### Action item
Everything in the entries except the pictures should be repeated exactly.
---+---
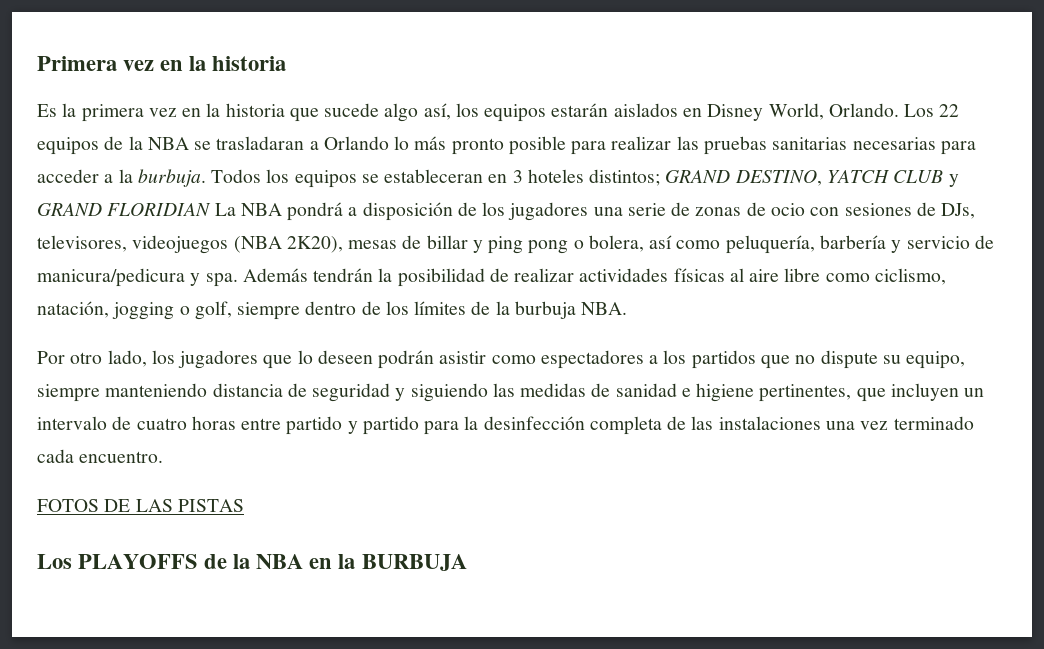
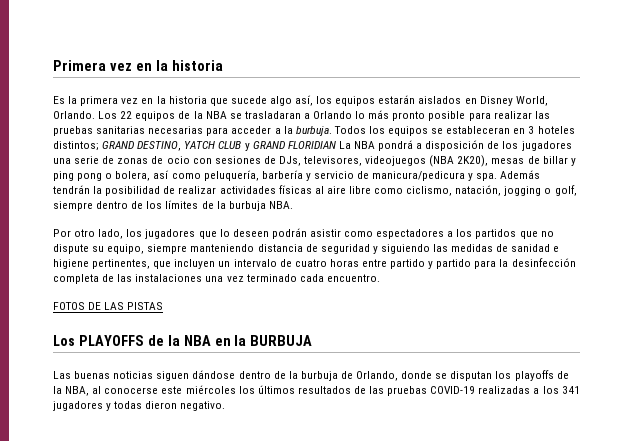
(467, 562) none -> [53,370,569,381] [53,385,580,396] [53,401,226,411] // Las buenas noticias siguen dándose dentro de la burbuja de Orlando, donde se disputan los playoffs de la NBA, al conocerse este miércoles los últimos resultados de las pruebas COVID-19 realizadas a los 341 jugadores y todas dieron negativo.

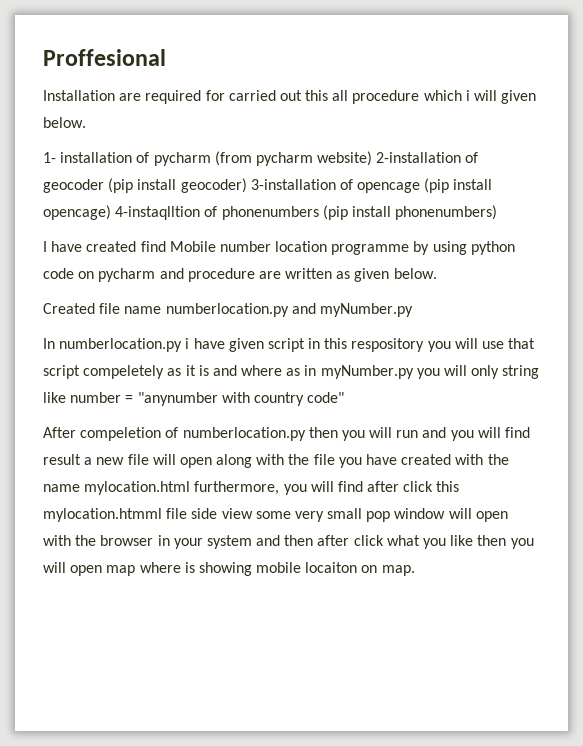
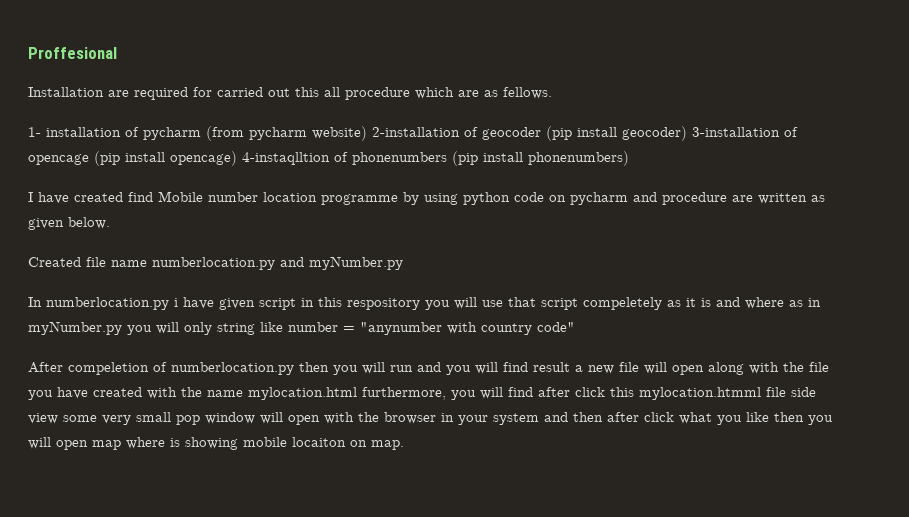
[465,90,537,104] [43,117,86,128] i will given below. -> [458,87,552,99] are as fellows.

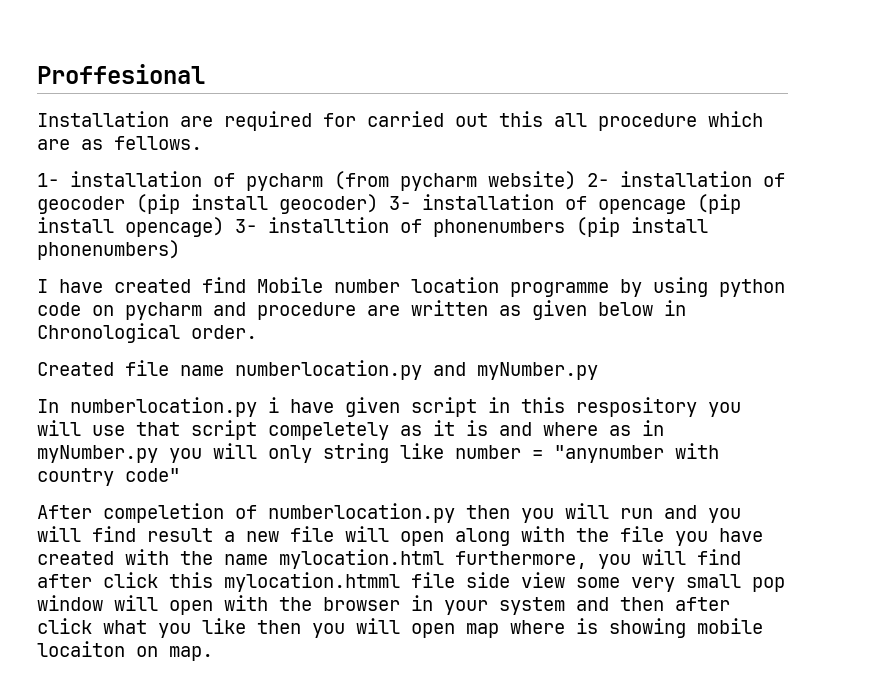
[372,127,460,137] 2-installation -> [587,171,752,187] 2- installation
[692,127,780,137] 3-installation -> [389,194,554,210] 3- installation
[242,152,330,165] 4-instaqlltion -> [235,217,389,233] 3- installtion
[68,217,110,229] below. -> [598,300,686,316] [37,323,257,343] below in Chronological order.

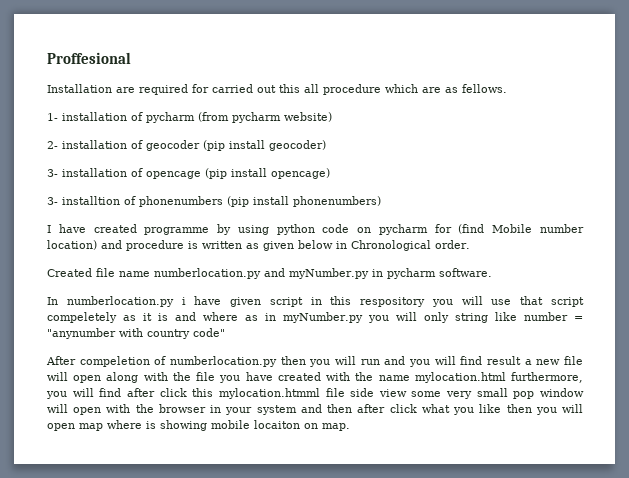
(576, 180) none -> (332, 117) //
(378, 204) none -> (326, 145) //
(224, 227) none -> (330, 173) //
[202,277,499,293] find Mobile number location -> (137, 228) none
(202, 311) none -> [434,224,584,234] [47,240,97,250] for (find Mobile number location)
[367,305,400,316] are -> [188,241,198,249] is
(598, 371) none -> [371,268,492,279] in pycharm software.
---+---
### Exercise answer
(467, 562) none -> [53,370,569,381] [53,385,580,396] [53,401,226,411] // Las buenas noticias siguen dándose dentro de la burbuja de Orlando, donde se disputan los playoffs de la NBA, al conocerse este miércoles los últimos resultados de las pruebas COVID-19 realizadas a los 341 jugadores y todas dieron negativo.

[465,90,537,104] [43,117,86,128] i will given below. -> [458,87,552,99] are as fellows.

[372,127,460,137] 2-installation -> [587,171,752,187] 2- installation
[692,127,780,137] 3-installation -> [389,194,554,210] 3- installation
[242,152,330,165] 4-instaqlltion -> [235,217,389,233] 3- installtion
[68,217,110,229] below. -> [598,300,686,316] [37,323,257,343] below in Chronological order.

(576, 180) none -> (332, 117) //
(378, 204) none -> (326, 145) //
(224, 227) none -> (330, 173) //
[202,277,499,293] find Mobile number location -> (137, 228) none
(202, 311) none -> [434,224,584,234] [47,240,97,250] for (find Mobile number location)
[367,305,400,316] are -> [188,241,198,249] is
(598, 371) none -> [371,268,492,279] in pycharm software.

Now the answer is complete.